REQUIRED WORK:
Return the following from the records below: each line, word for word, starting with the line that contains "ordered by: Steven" and going on through the line that contains "total: 8051.63 -> 8054.95", with nothing outside that range.

LISTED ENTRIES:
···
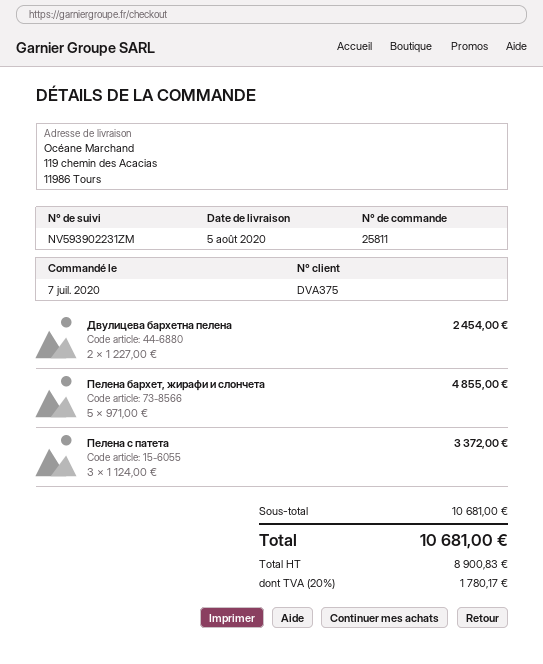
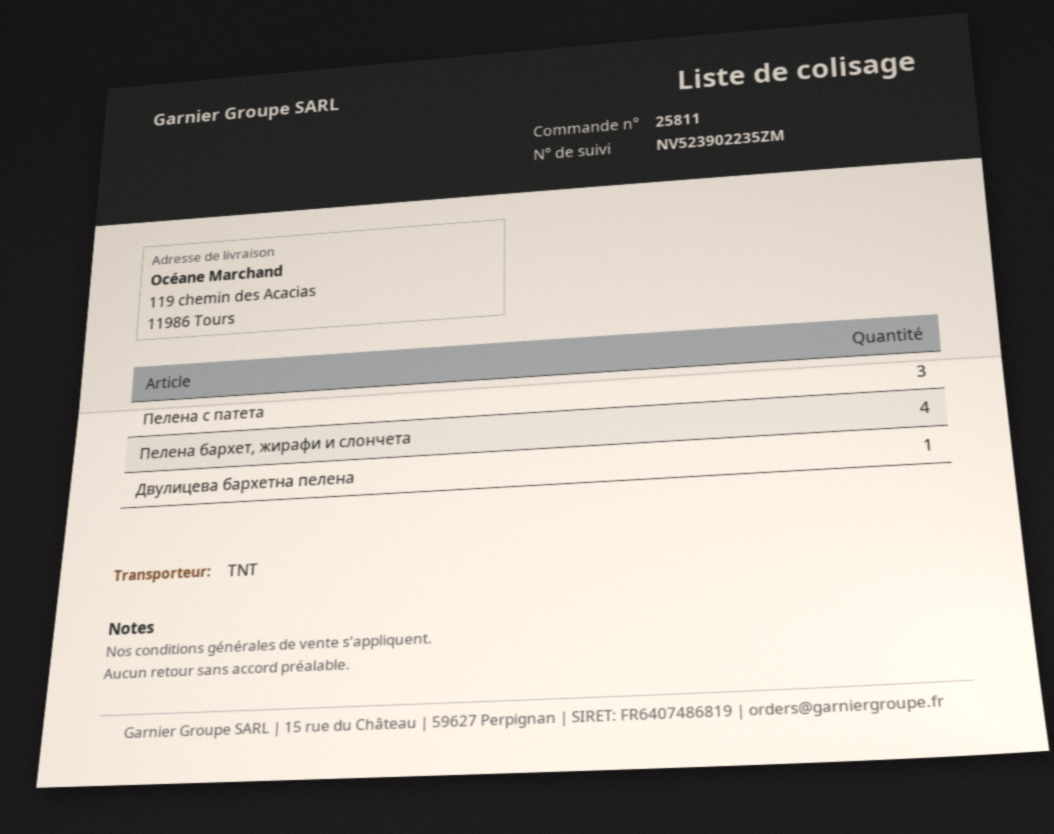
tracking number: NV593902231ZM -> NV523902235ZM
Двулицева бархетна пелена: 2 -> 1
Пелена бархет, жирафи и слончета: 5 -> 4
···
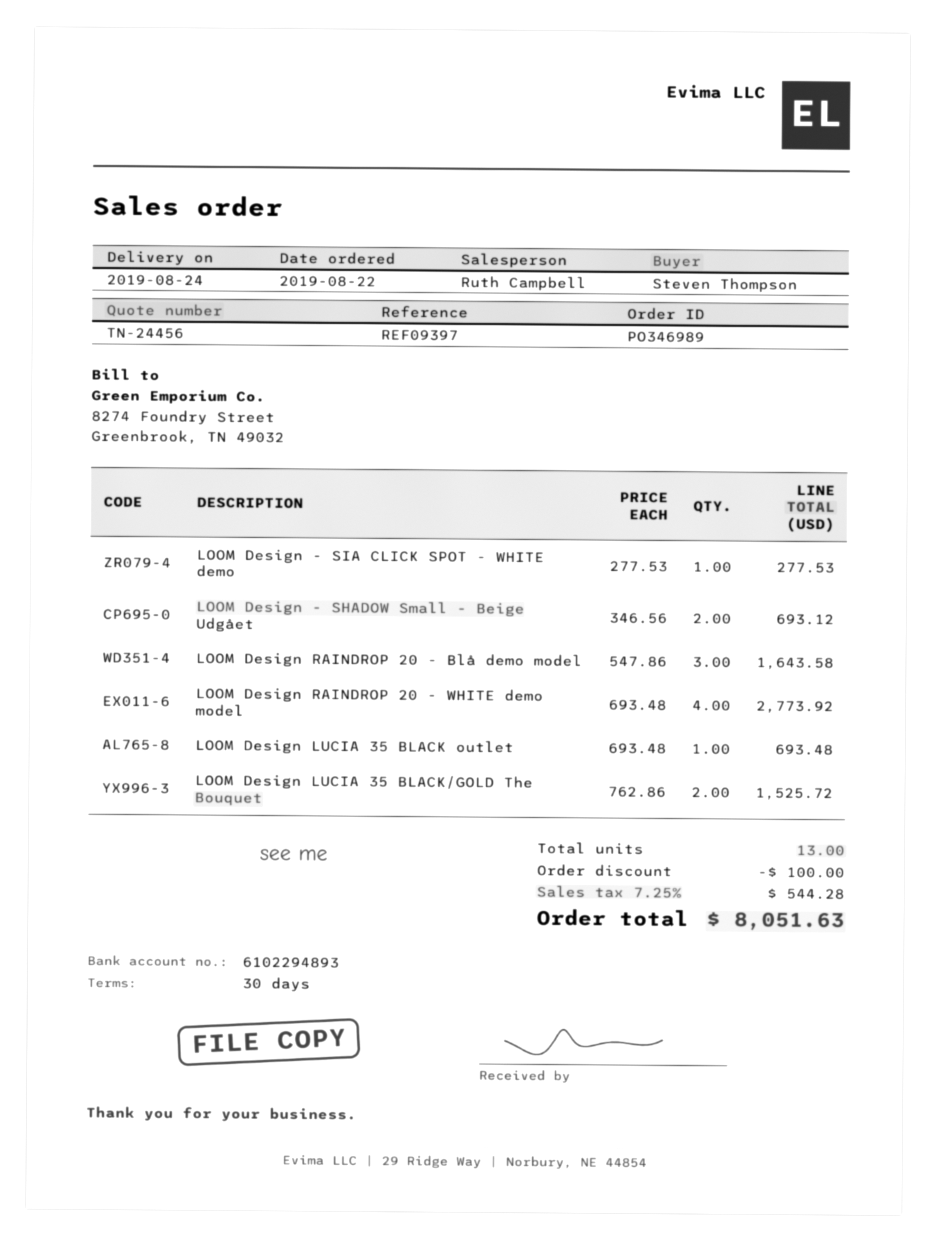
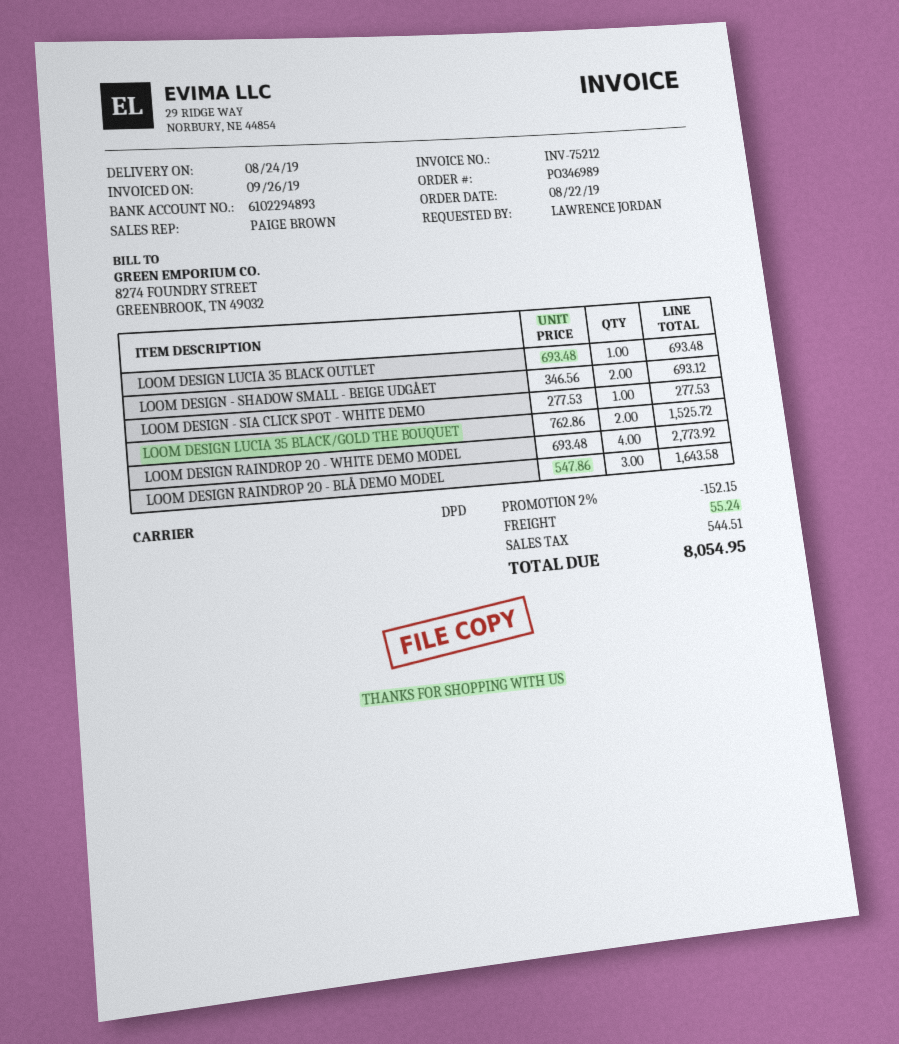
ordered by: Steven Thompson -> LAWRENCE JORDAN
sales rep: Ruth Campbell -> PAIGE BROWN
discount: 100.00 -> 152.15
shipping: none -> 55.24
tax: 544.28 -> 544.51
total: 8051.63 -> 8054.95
···
REPLY TO THE EXERCISE:
ordered by: Steven Thompson -> LAWRENCE JORDAN
sales rep: Ruth Campbell -> PAIGE BROWN
discount: 100.00 -> 152.15
shipping: none -> 55.24
tax: 544.28 -> 544.51
total: 8051.63 -> 8054.95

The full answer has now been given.